A flexibilidade e adaptabilidade são ainda apontadas como as competências de liderança mais importantes num mundo em constante mudança, com a competência para tomar decisões estratégicas num ambiente complexo e em rápida transformação no mesmo patamar. Apesar de ser uma realidade cada vez mais premente, liderar equipas virtuais e remotas é, de longe, a competência menos referida.
A liderança é vista como tendo um papel fulcral para moldar o futuro das organizações, devendo desde logo ajudar a criar um ambiente de trabalho saudável e inclusivo para a equipa (83,5%), estimular a inovação e a criatividade dentro da organização (81,6%), bem como definir e comunicar uma visão clara para a organização (80,2%).

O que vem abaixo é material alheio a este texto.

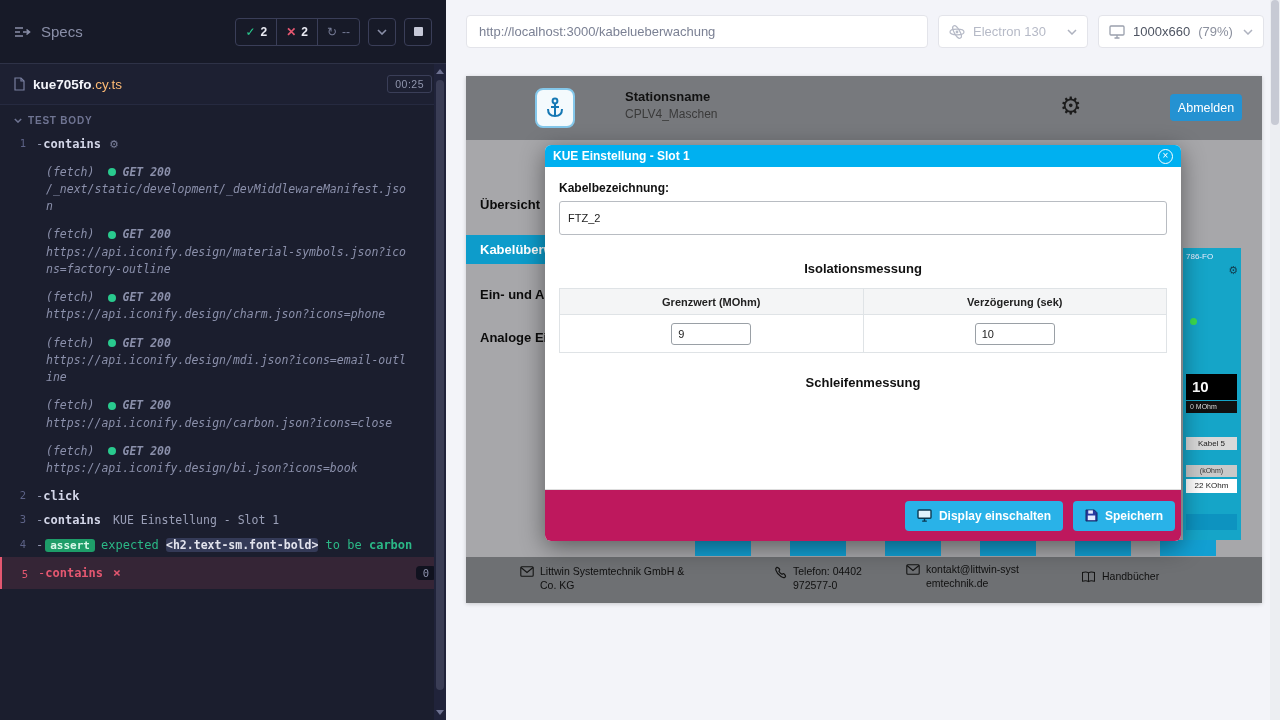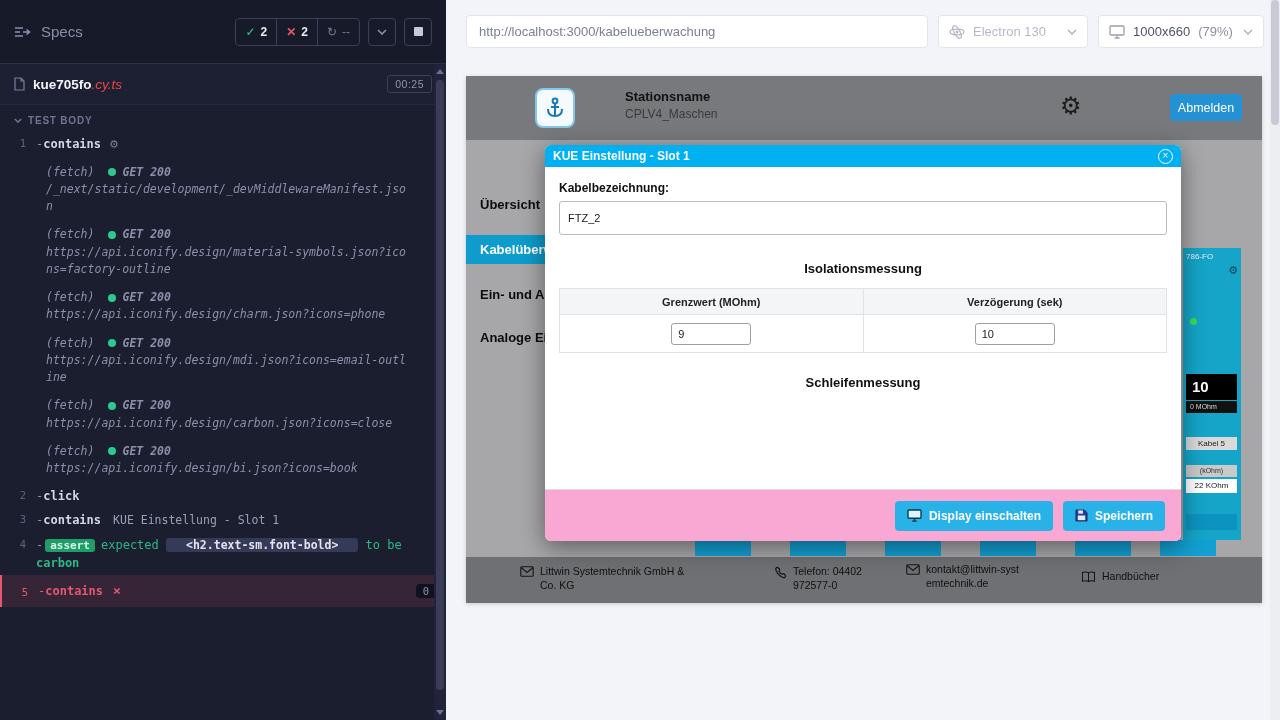".cy.ts" .spec-row .fext { color: #ef4444 -> #fdba74; font-style: italic -> none }
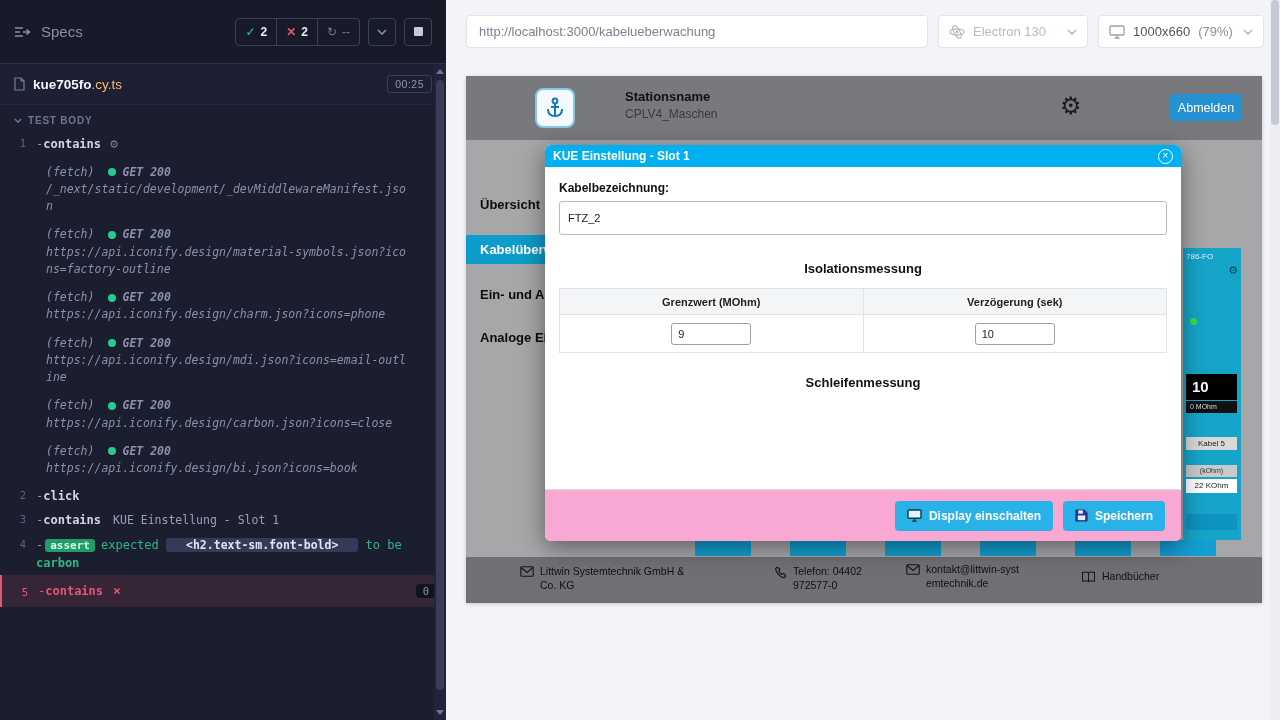"Display einschalten" .modal-footer { background: #f9a8d4 -> #be185d; padding-right: 16px -> 6px }
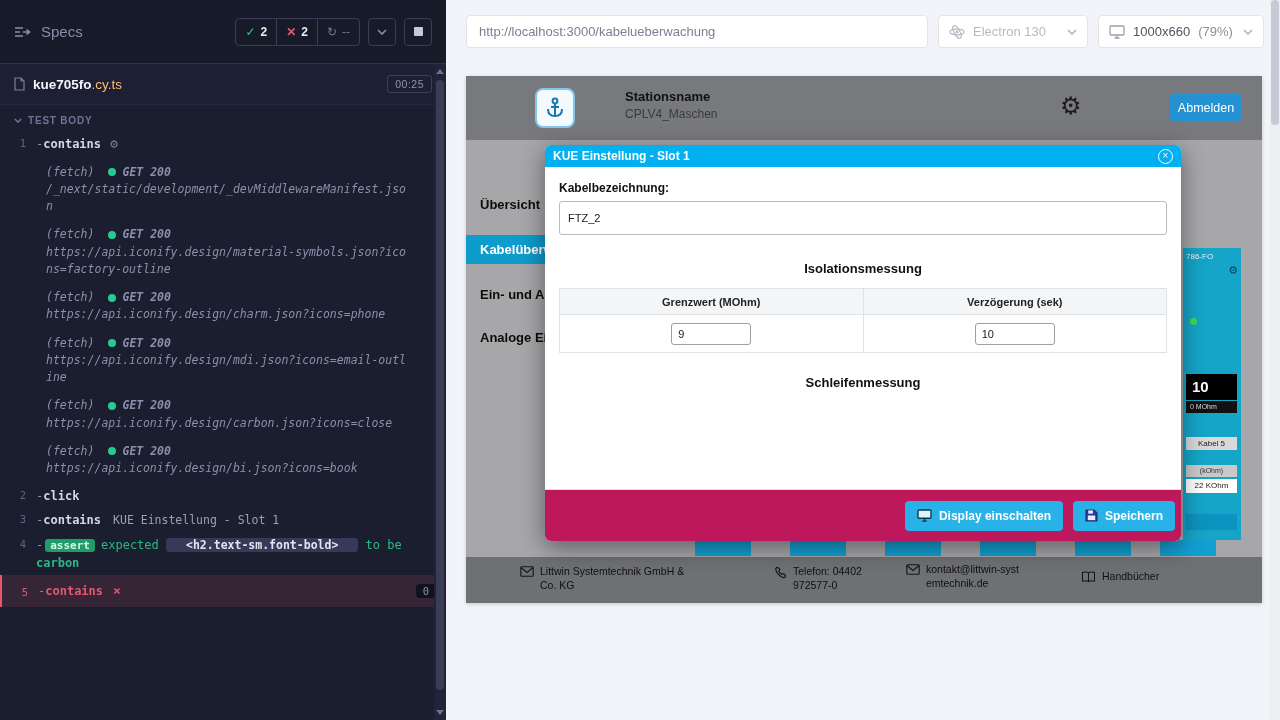"<h2.text-sm.font-bold>" .code-chip { padding: 0 20px -> 0 0 }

A capacidade de identificar e desenvolver talentos e habilidades na equipa (76,9%) também assume extrema importância num bom líder. Por isso mesmo, os inquiridos consideram que se deve fomentar uma cultura de aprendizagem contínua e feedback (86,3%), num ambiente de trabalho seguro e inclusivo, que valoriza a diversidade de opiniões e ideias (79,7%). Investir em formação e desenvolvimento de competências específicas é referido por 71,2%, mas apenas 19,3% o indica direta e exclusivamente.
Shaping the Future Leadership
Os resultados do estudo realizado pela QSP – Marketing Management & Research permitiram fazer uma primeira análise sobre a temática da liderança atual das organizações, mas também ficar a conhecer as perspetivas que líderes e liderados têm sobre o futuro.
A 16ª edição do QSP SUMMIT, que vai decorrer de 27 a 29 de junho de 2023, no Porto – Matosinhos, será o palco para o debate e a partilha de conhecimento sobre a liderança do futuro. Sob o tema ‘Shaping the Future Leadership’, mais de três mil participantes terão a oportunidade de ouvir durante os três dias do evento mais de 60 oradores sobre o futuro da liderança das organizações.